A placa de “pare” por exemplo, existe para o carro parar, e não para diminuir a marcha e olhar para o lado à procura de um carro inimigo que vai nos obrigar a, realmente, parar. Outro polêmico sinal, o amarelo, inventado em 1912 pelos próprios americanos e que até hoje não entendemos direito no Brasil, foi instituído para o condutor diminuir a velocidade e... parar.

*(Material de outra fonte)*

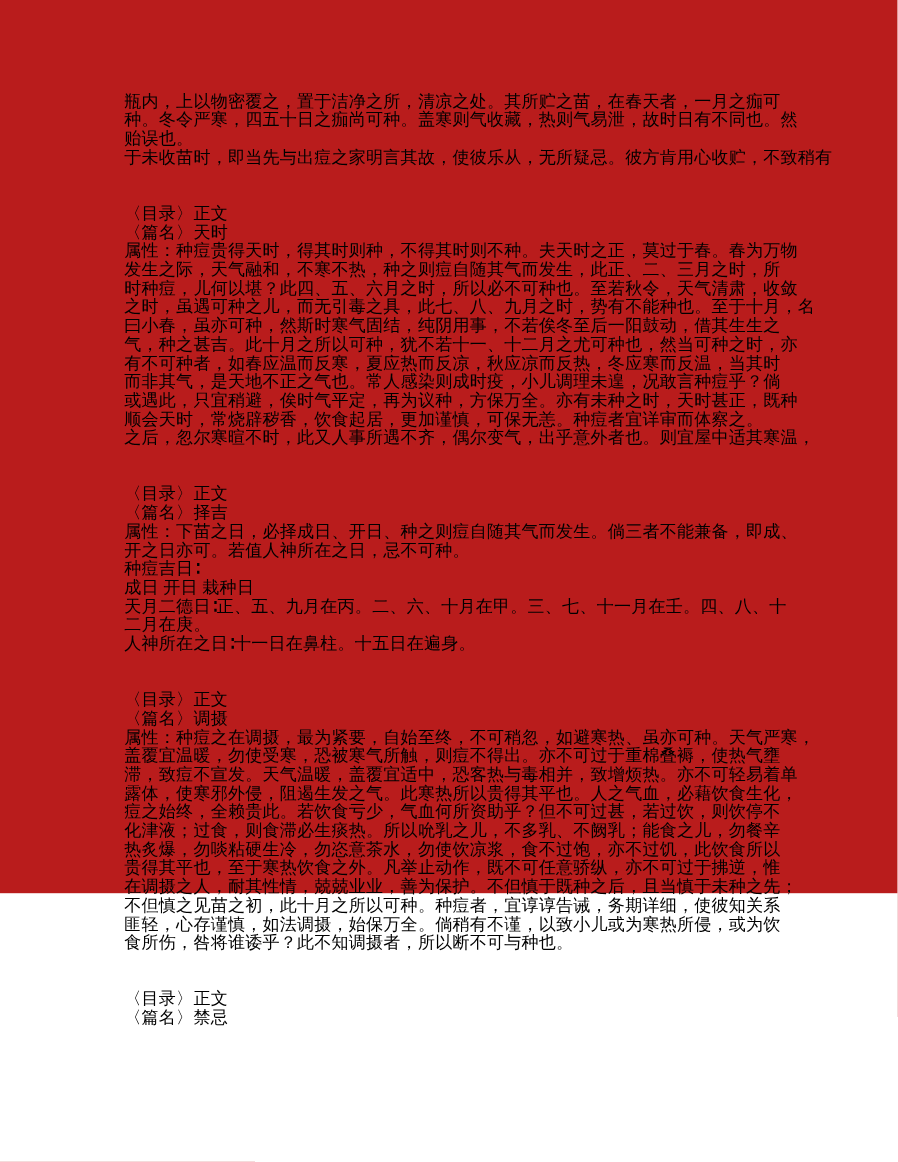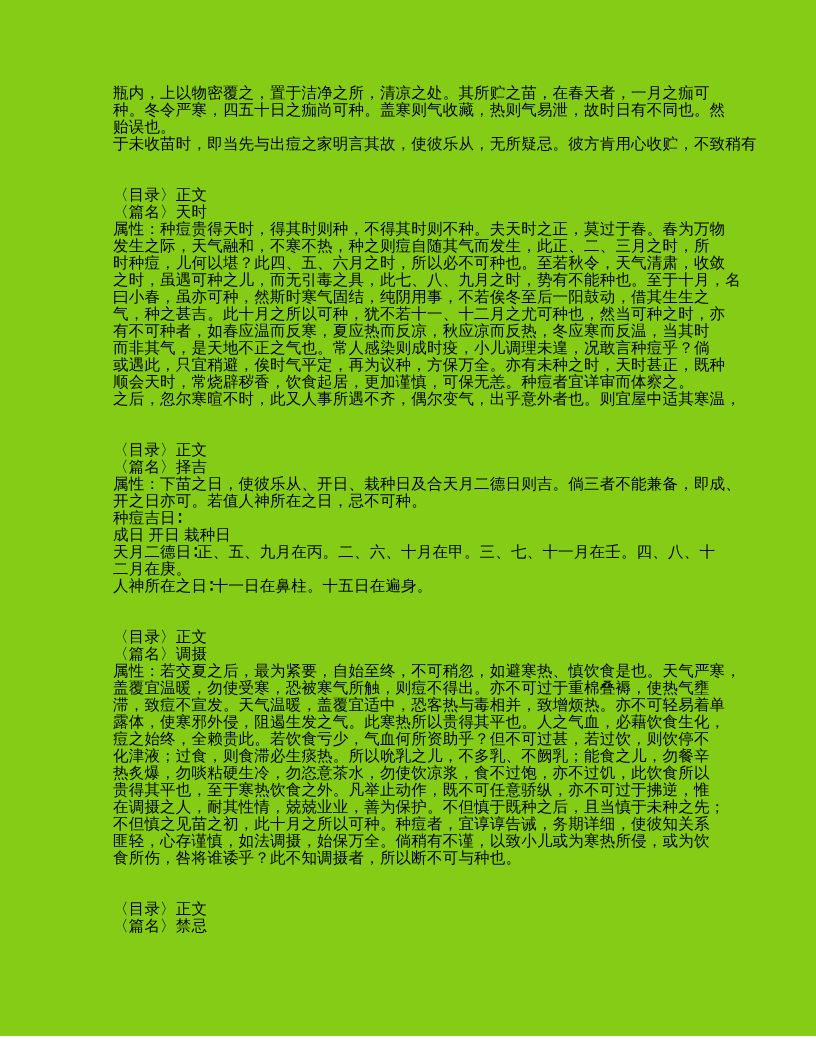--- a/index.html
+++ b/index.html
@@ -16,9 +16,9 @@
   .page {
     box-sizing: border-box;
     width: 816px;
-    height: 1036px;
+    height: 812px;
     padding: 84px 80px 0 113px;
-    background: #84cc16;
+    background: #b91c1c;
   }
   .textblock {
     color: #000000;

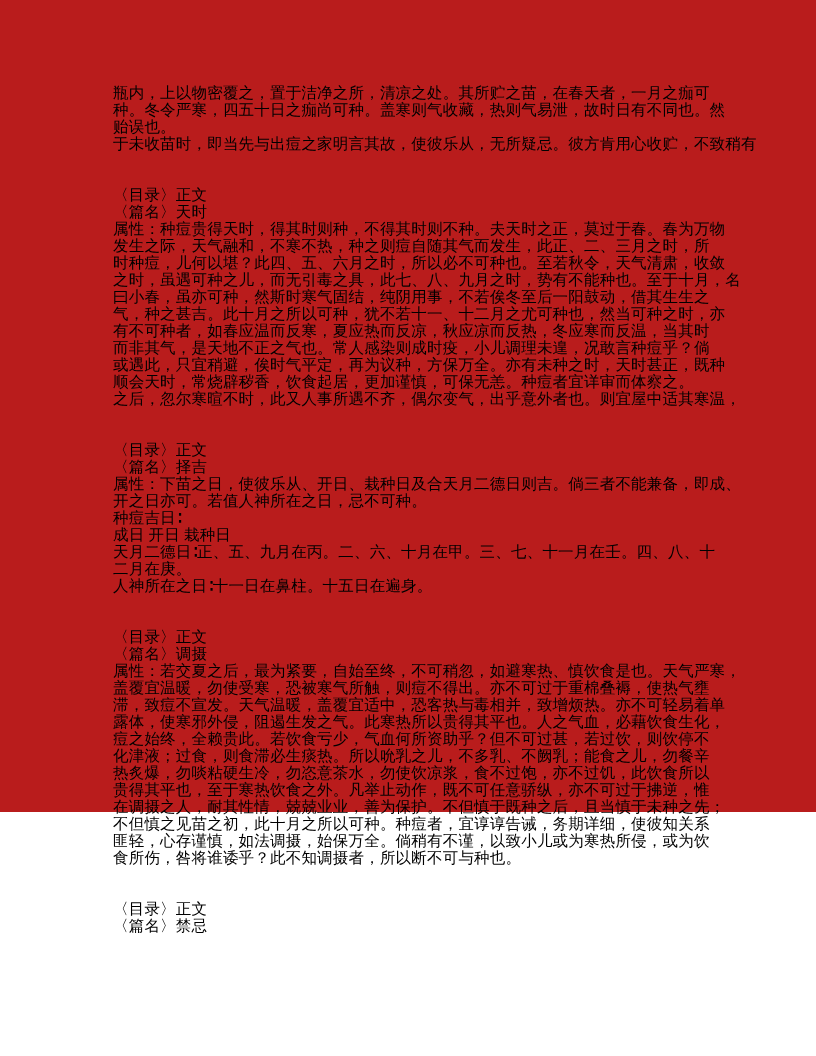--- a/index.html
+++ b/index.html
@@ -62,7 +62,7 @@
       <div class="line blank">&nbsp;</div>
       <div class="line">〈目录〉正文</div>
       <div class="line">〈篇名〉择吉</div>
-      <div class="line">属性：下苗之日，使彼乐从、开日、栽种日及合天月二德日则吉。倘三者不能兼备，即成、</div>
+      <div class="line">属性：下苗之日，必择成日、开日、种之则痘自随其气而发生。倘三者不能兼备，即成、</div>
       <div class="line">开之日亦可。若值人神所在之日，忌不可种。</div>
       <div class="line">种痘吉日∶</div>
       <div class="line">成日 开日 栽种日</div>

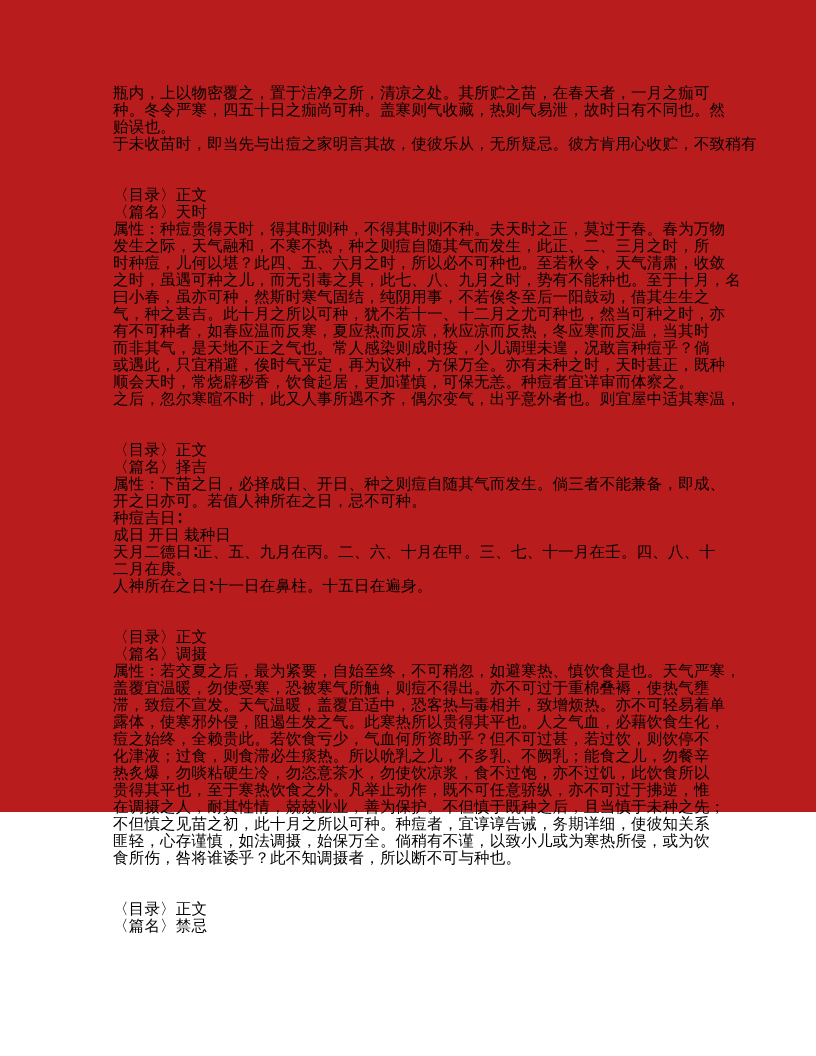--- a/index.html
+++ b/index.html
@@ -73,7 +73,7 @@
       <div class="line blank">&nbsp;</div>
       <div class="line">〈目录〉正文</div>
       <div class="line">〈篇名〉调摄</div>
-      <div class="line">属性：若交夏之后，最为紧要，自始至终，不可稍忽，如避寒热、慎饮食是也。天气严寒，</div>
+      <div class="line">属性：种痘之在调摄，最为紧要，自始至终，不可稍忽，如避寒热、虽亦可种。天气严寒，</div>
       <div class="line">盖覆宜温暖，勿使受寒，恐被寒气所触，则痘不得出。亦不可过于重棉叠褥，使热气壅</div>
       <div class="line">滞，致痘不宣发。天气温暖，盖覆宜适中，恐客热与毒相并，致增烦热。亦不可轻易着单</div>
       <div class="line">露体，使寒邪外侵，阻遏生发之气。此寒热所以贵得其平也。人之气血，必藉饮食生化，</div>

Não é para dar uma buzinadinha e acelerar, rezando para ninguém (incluindo o guarda) te ver.
Mas o território mais civilizado que existe é a faixa de pedestres, aquelas grossas linhas brancas feitas para quem deseja atravessar as ruas. Nos Estados Unidos, nós, bípedes, ali reinamos, como se tivéssemos um escudo invisível a nos proteger de outros bípedes vestido de imensas armaduras. Se você a atravessa, o carro espera. Você tem o direito de passagem, como se diz por aqui.
Foi por não me lembrar de que pedestre é ser humano, com mais direitos do que deveres, é que tomei bomba no exame de motorista logo que cheguei aos Estados Unidos. Nervoso, apreensivo, aflito, embora dirigisse desde que comecei a andar, fui derrotado fatalmente por uma pergunta boba, fundamental, mas rasteira e fulminante:
• Questão 9 – Se você está dirigindo, o sinal está aberto para você e um pedestre inicia a travessia pela faixa de pedestres, de quem é a preferência? Teclei a resposta no computador: EU. Afinal, o sinal abriu para mim e o pedestre tem de esperar pacientemente pela sua vez, certo? Errado.
O computador começou a apitar, ao mesmo tempo em que uma modorrenta instrutora se virou para mim com olhar de decepção, talvez me perdoando pelo fato de ser brasileiro, morar numa árvore no meio da floresta amazônica, comer com as mãos, “como é injusto esse mundo”, ainda desconhecer os princípios básicos de civilidade.
Fiquei duas semanas me lamentando, precisei pagar mais de US$20,00 e, por insistência da família, voltei de cabeça erguida para fazer o exame. Desta vez, embora tenha errado umas cinco questões e não ter conseguido fazer a baliza corretamente, saí vitorioso com a minha driver’s license – uma carteirinha branca, com foto, tipo sangüíneo e declaração de doação de órgãos, o que está para os americanos como, na biologia, o gene está para o DNA.
Quando os fatos mudam, dizia John Maynard Keynes, sua cabeça também precisa mudar. Nos Estados Unidos, considero-me o último bastião do respeito às leis de trânsito. Ser parado numa rodovia e abordado por um guarda, como se vê nos filmes, seria a suprema humilhação. Ser multado, então, e por qualquer razão, seria o fim.
Paro no sinal vermelho, espero pacientemente pelos pedestres atravessarem a rua (em qualquer situação), não saio cantando pneus ou tento dividir os espaços que não existem com outros carros.
Incrível, todo mundo aqui é assim. As pessoas não saem de casa para travar guerras no trânsito, descontar desejos reprimidos da infância nos outros motoristas, assustar com buzinas quem não reparou que você é uma pessoa ocupada, cheia de preocupações, repleta de tarefas, que não tem mesmo tempo a perder. Como naquele filme “Um dia de fúria”, com o excelente Michael Douglas.
Ainda não cheguei ao ponto de criar um ONG na área de trânsito, ou de ser um voluntário do Detran aqui. No entanto, hoje entendo que defender os pedestres é defender a si mesmo. Pode parecer uma preocupação exagerada de quem ainda tem tantos sinais verdes e vermelhos pela vida, mas o trânsito das cidades é a representação da nossa esquecida civilidade.
Dar passagem, seja a um pedestre ou a um outro carro apressadinho, faz bem. E é coisa que não custa nada. Contribui para a felicidade do mundo. Melhora o clima da sociedade. Deixa a gente mais feliz.